Sudi Barre was in hospital with her newborn son, recovering from an emergency caesarean, when pain suddenly ripped through her back and arm. It was a heart attack.
Doctors treated her by implanting a stent, but she had more heart attacks.
“I was on every possible kind of pain medication,” Sudi says. “I was on oxygen. I was on everything. And I still was in pain. It was so scary. I don’t even know how many heart attacks I had.”
As the medical team struggled to treat her, at times Sudi felt ready to give up. But she had lost her own mother at the age of two. Looking at her baby, she knew she had to survive. “I couldn’t take something so precious from his life.”
Finally, after several days, Sudi was diagnosed with spontaneous coronary artery dissection (SCAD). It’s a frightening and potentially fatal condition where the heart’s artery walls start tearing apart.
By then Sudi’s heart function had plummeted to just 3%. Doctors implanted a mechanical pump called an LVAD (left ventricular assist device) to keep her alive. Sudi spent the next eight months in hospital, her chest criss-crossed with scars, too weak to hold her son.
Sudi with her son, Yonis, now three.
A medical puzzle
Eighty-eight per cent of SCAD patients are women, many young and otherwise healthy. In most cases, they have no traditional risk factors for heart disease and no warning signs. And when it happens, SCAD is often under-diagnosed because it can be difficult to detect on traditional angiograms.
“I’ve seen so many horror stories,” says Dr. Jacqueline Saw, Canada’s leading expert on SCAD.
Young women are often turned away from emergency rooms, despite heart attack symptoms, because they’re in their 30s or 40s. In other cases, like Sudi’s, it’s treated like a standard heart attack. But stents or blood thinners can increase the risk of further tearing.
“We were actually missing a lot of SCADs. We did not have the right tools for diagnosis in the past,” says Dr. Saw. It’s one of the ways heart disease in women is often under-diagnosed.
Dr. Saw, based at the University of British Columbia, has developed a classification to analyze angiograms that will help doctors detect SCAD. With support from Heart & Stroke donors, her team has identified genes that increase the risk of developing the condition.
We were actually missing a lot of SCADs. We did not have the right tools.
A different future
Today, Sudi struggles with forgetfulness, and little things can make her irritated or upset. “I’ve just become an emotional mess,” she says, laughing. However, she lives life with as much joy as she can muster.
Surgeons have removed her LVAD, and her heart is functioning at 40%: enough to cuddle with her son,Yonis, now age three.

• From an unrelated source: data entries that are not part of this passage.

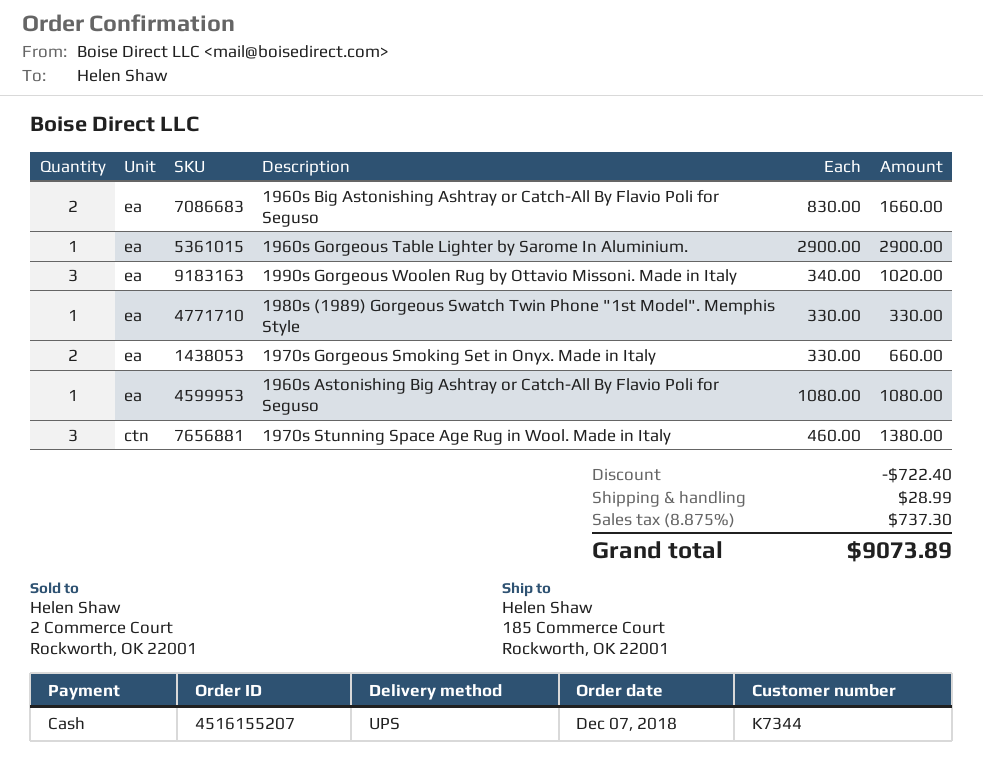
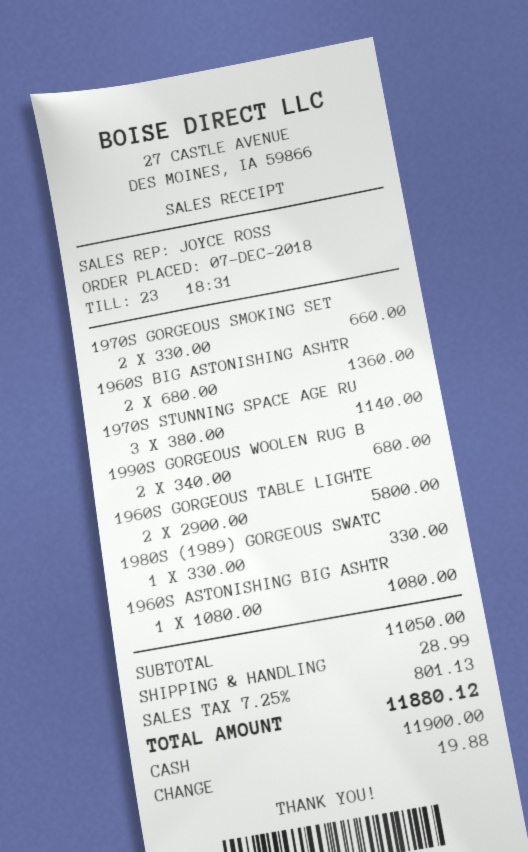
1960s Big Astonishing Ashtray or Catch-All By Flavio Poli for Seguso: 2 x 830.00 = 1660.00 -> 2 x 680.00 = 1360.00
1960s Gorgeous Table Lighter by Sarome In Aluminium.: 1 x 2900.00 = 2900.00 -> 2 x 2900.00 = 5800.00
1990s Gorgeous Woolen Rug by Ottavio Missoni. Made in Italy: 3 x 340.00 = 1020.00 -> 2 x 340.00 = 680.00
1970s Stunning Space Age Rug in Wool. Made in Italy: 3 x 460.00 = 1380.00 -> 3 x 380.00 = 1140.00
discount: 722.40 -> none
tax: 8.875% = 737.30 -> 7.25% = 801.13
total: 9073.89 -> 11880.12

That is still what keeps her going. “I want to be able to be mentally, physically, cognitively available for him until he doesn’t need me anymore.”
As a heart health advocate, Sudi is speaking up about her experience because she wants more healthcare professionals to recognize SCAD. And she wants more women to be aware that it can strike despite a healthy, active lifestyle.
“Even if you’re in the best of health, that can get taken away,” she says.
After everything she has been through, Sudi says, “I wake up feeling amazing every day and I’m so thankful.” And she is doing everything she can to beat SCAD.